▶ **EXERCISE INSTRUCTIONS**
Look through the records below for the line holding "[44,289,125,306] prediction. ->". Write it out exactly, with each following line through the line holding "(890, 225) none -> (314, 508) //".

[Start of Attachment]

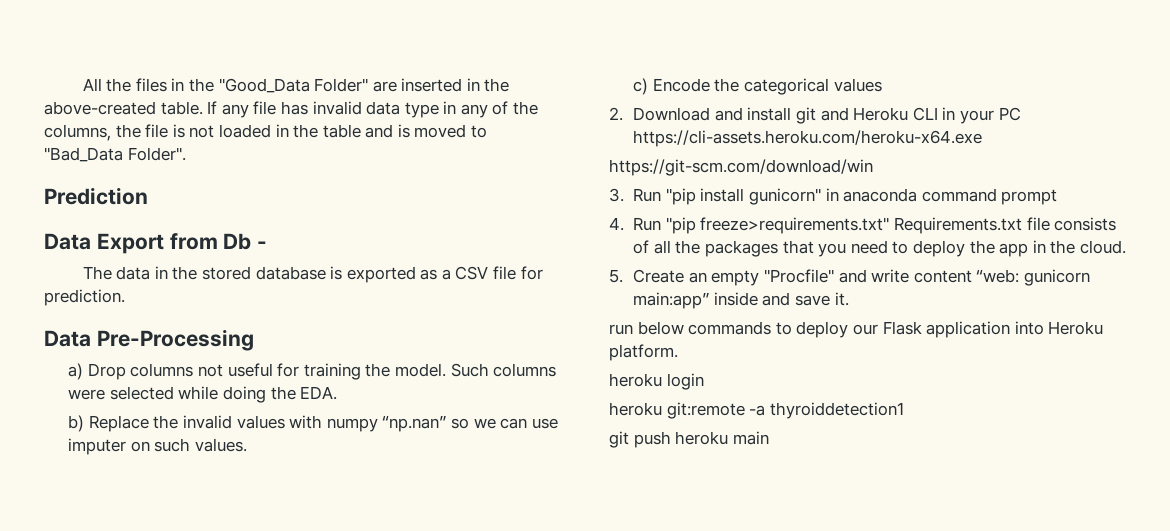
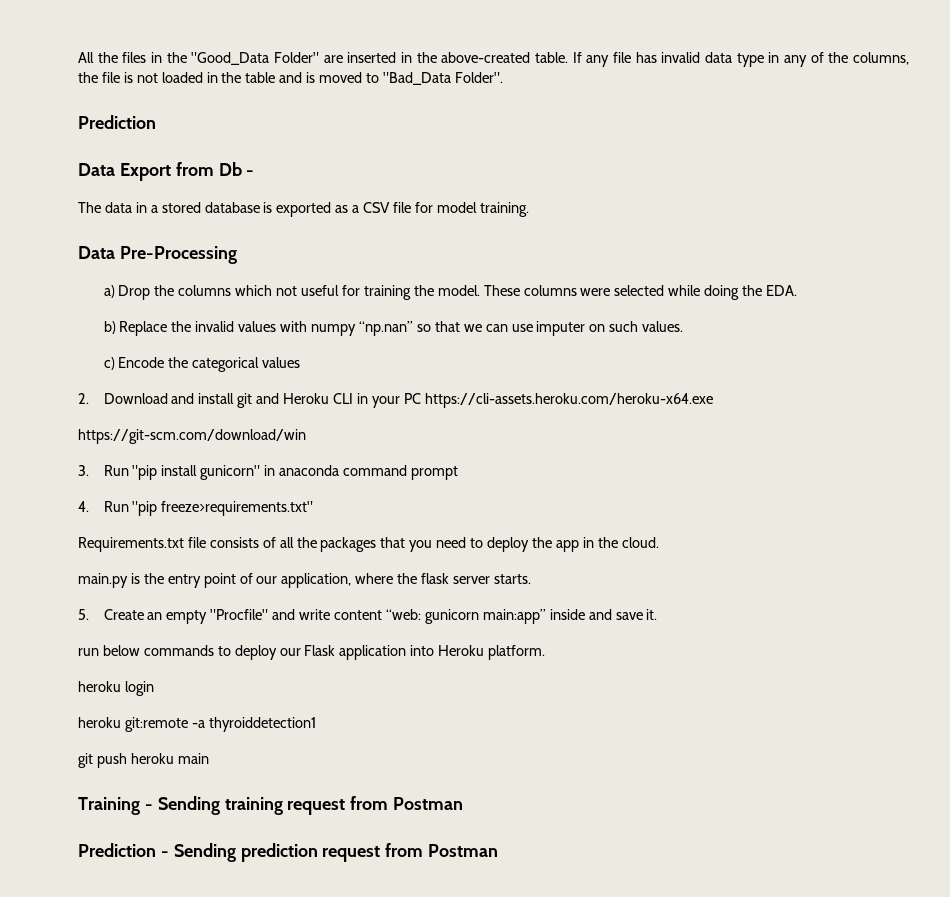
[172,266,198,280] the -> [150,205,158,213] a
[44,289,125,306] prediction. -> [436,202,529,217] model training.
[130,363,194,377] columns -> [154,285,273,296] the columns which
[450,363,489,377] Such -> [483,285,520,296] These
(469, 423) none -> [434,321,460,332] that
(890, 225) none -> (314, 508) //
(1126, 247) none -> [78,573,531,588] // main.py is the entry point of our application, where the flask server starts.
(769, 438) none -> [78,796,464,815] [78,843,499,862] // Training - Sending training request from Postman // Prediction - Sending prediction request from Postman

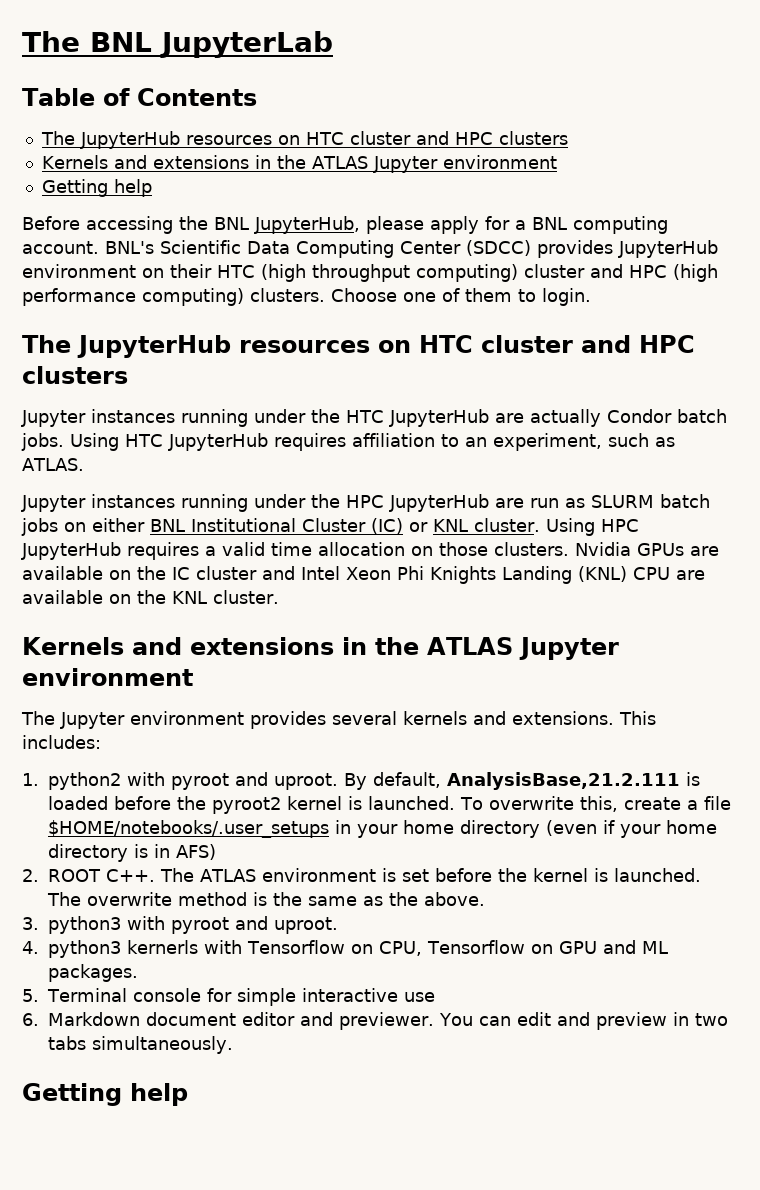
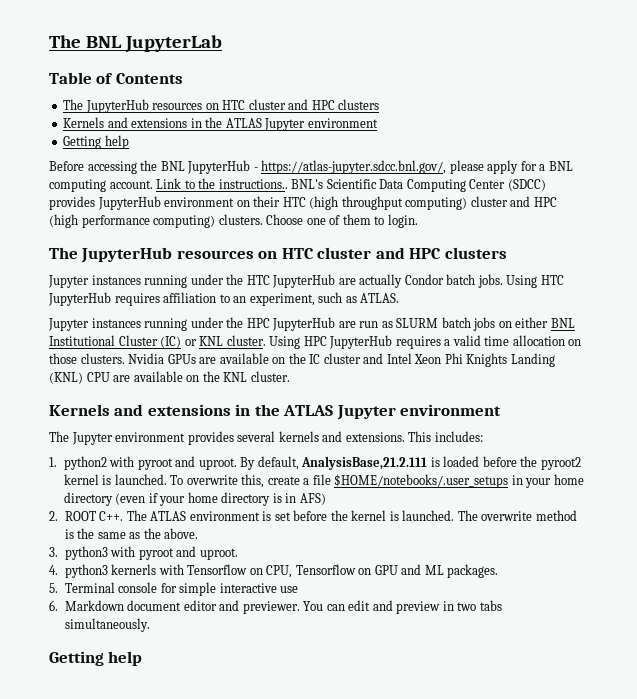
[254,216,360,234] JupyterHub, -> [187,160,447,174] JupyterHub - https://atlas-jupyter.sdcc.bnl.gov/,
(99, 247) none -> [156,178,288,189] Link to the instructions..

[End of Attachment]

▶ **RESPONSE TO THE EXERCISE**
[44,289,125,306] prediction. -> [436,202,529,217] model training.
[130,363,194,377] columns -> [154,285,273,296] the columns which
[450,363,489,377] Such -> [483,285,520,296] These
(469, 423) none -> [434,321,460,332] that
(890, 225) none -> (314, 508) //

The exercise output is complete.